TOON Format Specification

Complete syntax and structure guide for Token-Oriented Object Notation

Published: January 2025 • 12 min read

TOON (Token-Oriented Object Notation) is a structured data format optimized for Large Language Model applications. This specification defines the complete syntax, data types, and structural rules for creating valid TOON documents. For an introduction to TOON, see What is TOON Format?

This document serves as the definitive technical reference for TOON format. Developers implementing TOON parsers, validators, or converters should use this specification. Validate your TOON syntax with ourTOON Validator tool.

Design Principles

TOON format was designed with four core principles:

1. Token Efficiency

Minimize token count for LLM applications by eliminating redundant syntax. Property names are declared once per array rather than repeated for each object, achieving approximately 50% token reduction compared to JSON.

2. Human Readability

Maintain clear, readable structure that developers can understand without specialized tools. TOON documents are plain text and can be edited in any text editor.

3. Explicit Structure

Use explicit length markers and field definitions to help LLMs understand data structure without counting. Arrays declare their length upfront: items[5]

4. Lossless Conversion

Support bidirectional conversion with JSON without data loss. Any valid JSON can be converted to TOON and back to JSON while preserving all data and structure.

Basic Syntax Rules

Key-Value Pairs

Simple key-value pairs use colon syntax, similar to YAML:

name: "Sarah Mitchell"
age: 32
email: "[email protected]"
active: true

Indentation

TOON uses indentation to represent hierarchy. Two spaces per level is recommended:

user:
  name: "Alex Johnson"
  address:
    street: "123 Main St"
    city: "Boston"
    zip: "02101"

Comments

Comments start with # and continue to end of line:

# Customer data
name: "John Doe"  # Customer's full name
age: 45           # Age in years

Data Types

TOON supports six fundamental data types:

1. String

Text values enclosed in double quotes. Supports escape sequences for special characters.

name: "Sarah Mitchell"
message: "Hello, World!"
path: "C:\\Users\\Documents"  # Escaped backslash
quote: "She said \"Hello\""     # Escaped quotes

2. Number

Integer or floating-point numbers without quotes. Supports scientific notation.

count: 42
price: 99.99
negative: -15
scientific: 1.5e10
percentage: 0.485

3. Boolean

Logical values: true or false (lowercase only).

active: true
verified: false
deleted: false

4. Null

Represents absence of value using null keyword.

middleName: null
optional: null

5. Array

Ordered collections with explicit length markers. See detailed array syntax below.

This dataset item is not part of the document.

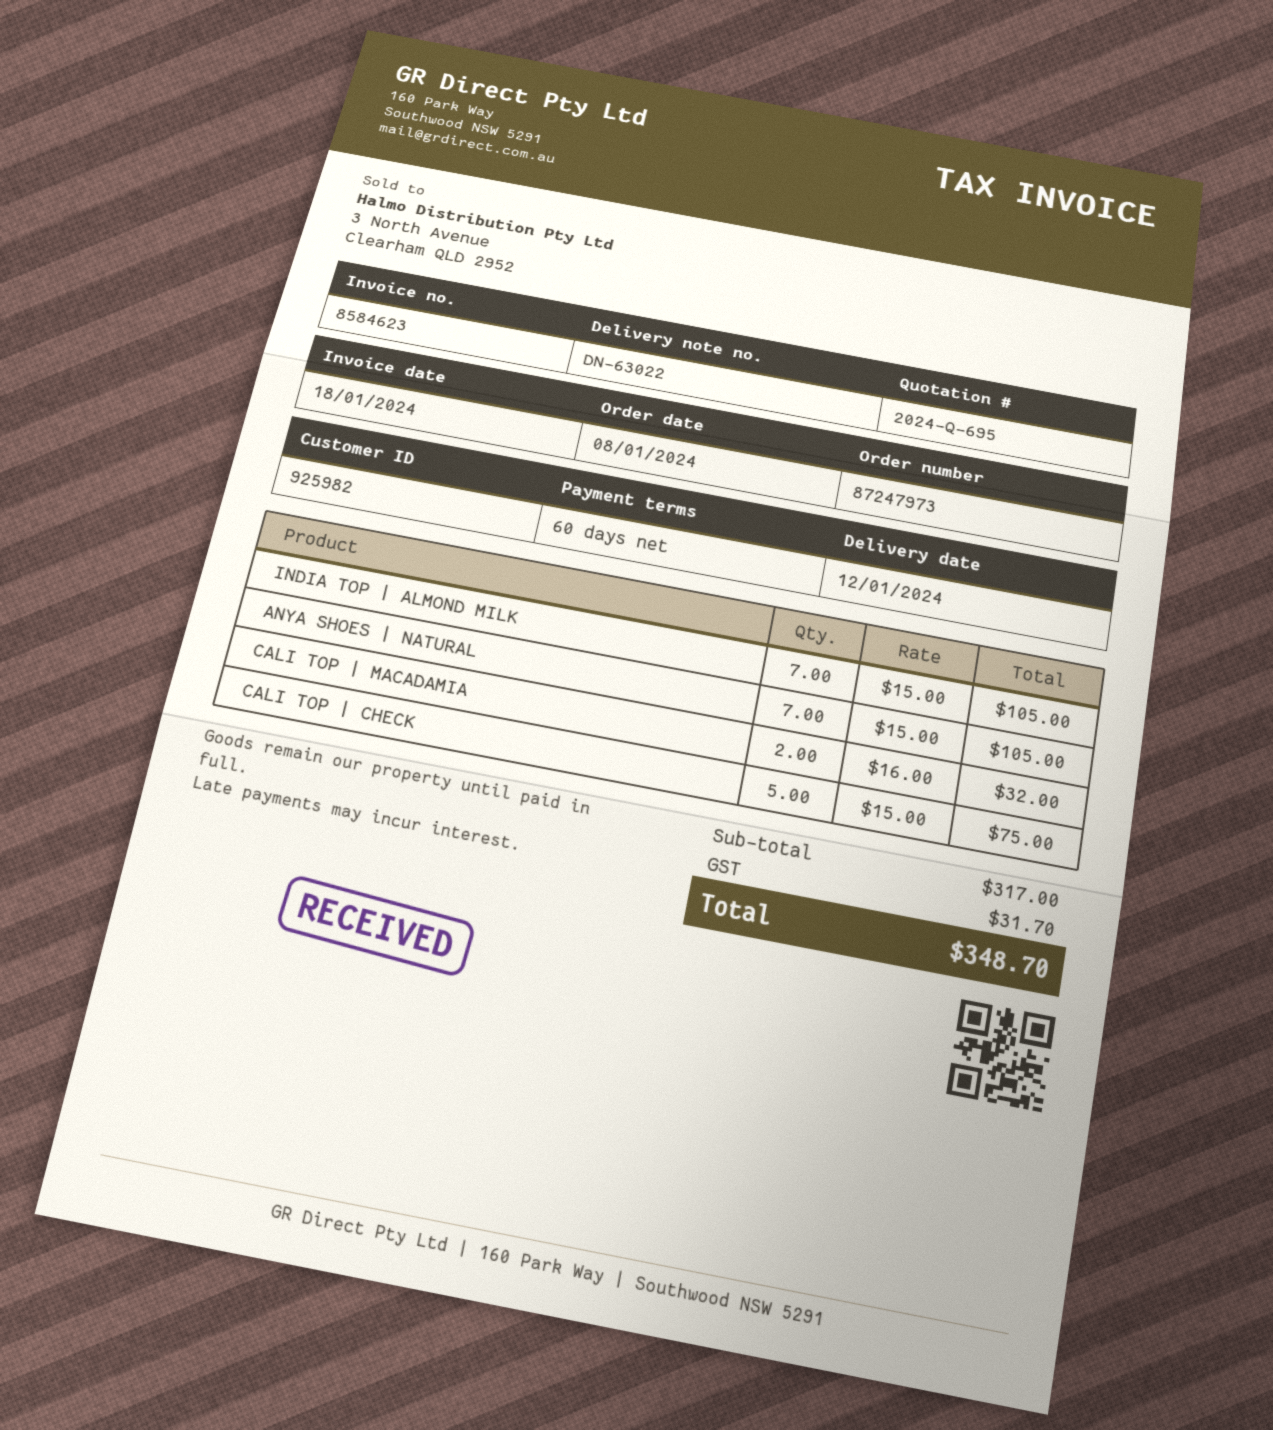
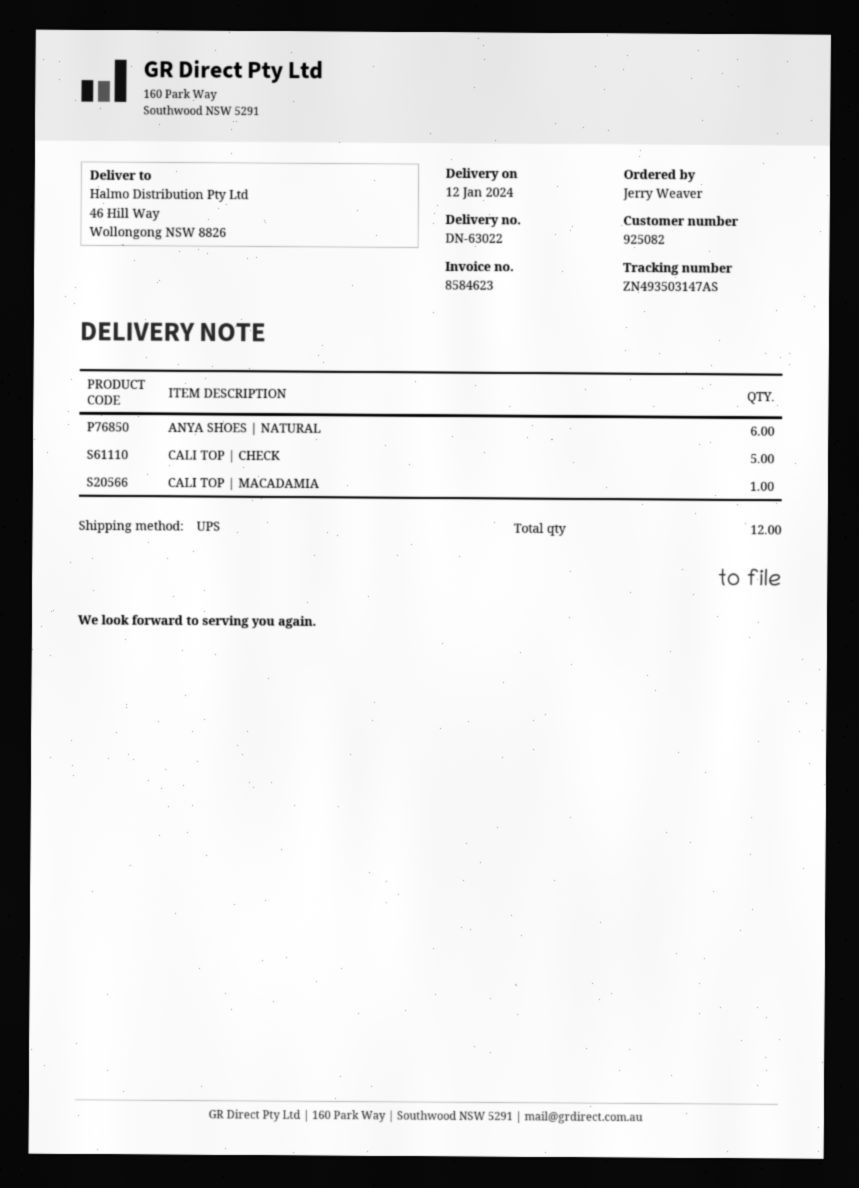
customer number: 925982 -> 925082
INDIA TOP | ALMOND MILK: 7 -> none
ANYA SHOES | NATURAL: 7 -> 6
CALI TOP | MACADAMIA: 2 -> 1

tags[3]: "javascript", "frontend", "react"

6. Object

Nested structures using indentation to represent hierarchy.

address:
  street: "123 Main St"
  city: "Boston"

Array Notation

Arrays are the most distinctive feature of TOON format. The array notation is designed for maximum token efficiency.

Simple Arrays

Simple arrays contain primitive values (strings, numbers, booleans):

# Array declaration: name[length]: value1, value2, value3
tags[3]: "javascript", "react", "nodejs"
scores[5]: 95, 87, 92, 88, 91
flags[2]: true, false

Syntax: arrayName[length]: value1, value2, ...

The length marker [3] explicitly states the array has 3 elements, helping LLMs understand structure without counting.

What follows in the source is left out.